Keep in mind as well that republicanism is based upon bottom-up delegation. Local CoS would send delegates to larger Committees, which in turn would go up the ranks to the colonial level (such as the Massachusetts Provincial Congress, later, the Massachusetts Committee of Safety). These colonial-level CoS likewise sent delegates to form Continental Congresses, the Second of which produced the Declaration of Independence.

On the lead up to the Battle of Lexington and Concord, the Roxbury, Cambridge, and Charleston Committees of Safety established sentries along the paths of egress from Boston. Paul Revere (and many others) served CoS as couriers as well as spies. The Lexington CoS, upon hearing a warning from the Menotomy Provincial Committees of Safety and Supplies about British troop movements, mustered the Lexington militia with the original mission of guarding Samuel Adams and John Hancock. Following the events of Lexington and Concord, the Cambridge CoS decided to raise militia units with the goal of enlisting 8,000 men. Various CoS were also engaged in an infowar with General Gage about the meaning of the recent series of skirmishes themselves, which has been since referred to as the “second battle of Lexington and Concord.” Throughout the rest of the Revolutionary War, multiple CoS in various colonies were constantly engaged in the task of determining individual loyalties towards the cause for independence; those who chose to remain as Tories were typically either ostracized or incarcerated until they chose to join the local association.

Membership in any contemporary CoS should be as inclusive as possible, since it is fundamentally composed of the residents who live within a particular area. Usually, those who are to be excluded are those who possess titles of nobility, as well as those who refuse to recognize the different statuses of citizenship, although this is to be determined in local areas. Active duty law enforcement, bar attorneys, and banking officers are automatically excluded, as well as any others who are excluded for just cause. Leadership of a CoS should not be headed by those who benefit from sensationalism, but should be allocated towards those individuals who listen, empathize, and work to conform by consensus, and not by those who dictate. Single-issue advocacy is not appropriate to a CoS, which by its design is a governing body, not an affinity group. Many “single issue grievances” are outside the scope of authority of a CoS.

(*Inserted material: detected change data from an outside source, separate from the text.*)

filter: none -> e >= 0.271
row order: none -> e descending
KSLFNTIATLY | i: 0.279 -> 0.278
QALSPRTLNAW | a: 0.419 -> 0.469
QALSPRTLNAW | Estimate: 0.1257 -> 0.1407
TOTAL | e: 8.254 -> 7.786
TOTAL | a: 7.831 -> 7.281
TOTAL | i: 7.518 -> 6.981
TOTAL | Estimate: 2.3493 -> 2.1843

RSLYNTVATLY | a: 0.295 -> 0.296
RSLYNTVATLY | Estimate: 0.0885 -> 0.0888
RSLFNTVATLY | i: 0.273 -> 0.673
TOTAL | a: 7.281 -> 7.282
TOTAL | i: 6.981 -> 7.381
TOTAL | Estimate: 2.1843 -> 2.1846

It cannot be emphasized enough that the rights of association and contract are the key towards organizing effectively against tyrants. Modern Committees of Safety can step in during the aftermath of a natural disaster and fulfill whatever the federales are commonly expected to do. CoS can also be useful during relatively peaceful times through community service projects. Painting an old lady’s house, picking up trash, and planting trees are all good ways to build rapport within the local community and encourage them to join the general association, which lends even more legitimacy to their local Committee of Safety.

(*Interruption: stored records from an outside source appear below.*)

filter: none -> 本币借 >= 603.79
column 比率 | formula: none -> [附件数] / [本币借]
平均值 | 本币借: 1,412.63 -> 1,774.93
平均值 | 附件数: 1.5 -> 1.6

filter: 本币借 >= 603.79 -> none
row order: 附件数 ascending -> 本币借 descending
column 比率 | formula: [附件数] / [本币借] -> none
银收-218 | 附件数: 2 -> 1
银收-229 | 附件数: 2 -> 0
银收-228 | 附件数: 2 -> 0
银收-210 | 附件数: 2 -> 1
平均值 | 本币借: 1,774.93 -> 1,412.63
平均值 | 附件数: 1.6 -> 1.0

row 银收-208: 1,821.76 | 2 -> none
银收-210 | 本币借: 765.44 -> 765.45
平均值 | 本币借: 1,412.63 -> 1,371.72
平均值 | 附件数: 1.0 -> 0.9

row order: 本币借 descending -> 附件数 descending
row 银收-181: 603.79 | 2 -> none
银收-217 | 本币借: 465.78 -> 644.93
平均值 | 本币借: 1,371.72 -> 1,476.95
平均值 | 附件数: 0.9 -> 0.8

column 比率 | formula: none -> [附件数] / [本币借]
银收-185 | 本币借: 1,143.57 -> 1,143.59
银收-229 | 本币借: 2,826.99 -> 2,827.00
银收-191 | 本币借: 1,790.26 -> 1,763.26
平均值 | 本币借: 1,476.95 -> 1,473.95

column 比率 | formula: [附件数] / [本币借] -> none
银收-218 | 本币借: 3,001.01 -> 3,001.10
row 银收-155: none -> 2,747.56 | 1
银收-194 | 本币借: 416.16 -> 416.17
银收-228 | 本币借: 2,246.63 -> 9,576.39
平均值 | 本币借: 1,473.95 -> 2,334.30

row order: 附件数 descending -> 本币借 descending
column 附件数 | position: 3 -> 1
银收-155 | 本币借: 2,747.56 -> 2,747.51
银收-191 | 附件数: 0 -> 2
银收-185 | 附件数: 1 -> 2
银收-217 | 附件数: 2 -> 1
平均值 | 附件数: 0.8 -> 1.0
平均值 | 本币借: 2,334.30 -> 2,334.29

Unlike other modern political methods that either are experimental or just flat out don’t work, Committees of Safety actually have a reliable track record of repeatedly securing people’s Liberty. Working inside the system is a recipe for disaster, since the mainline political process methodologically fails to do much other than permitting the special interests to perpetually benefit from government privilege (or economic favor) as well as keeping the rebel government itself (those who have usurped power outside the bounds of what was granted by the federal Constitution and various state constitutions) in power. It is time to step up to the plate and organize our local areas to provide for mutual aid and defense, and the best way to do that is by establishing a Committee of Safety in your town or neighborhood with at least three people you trust.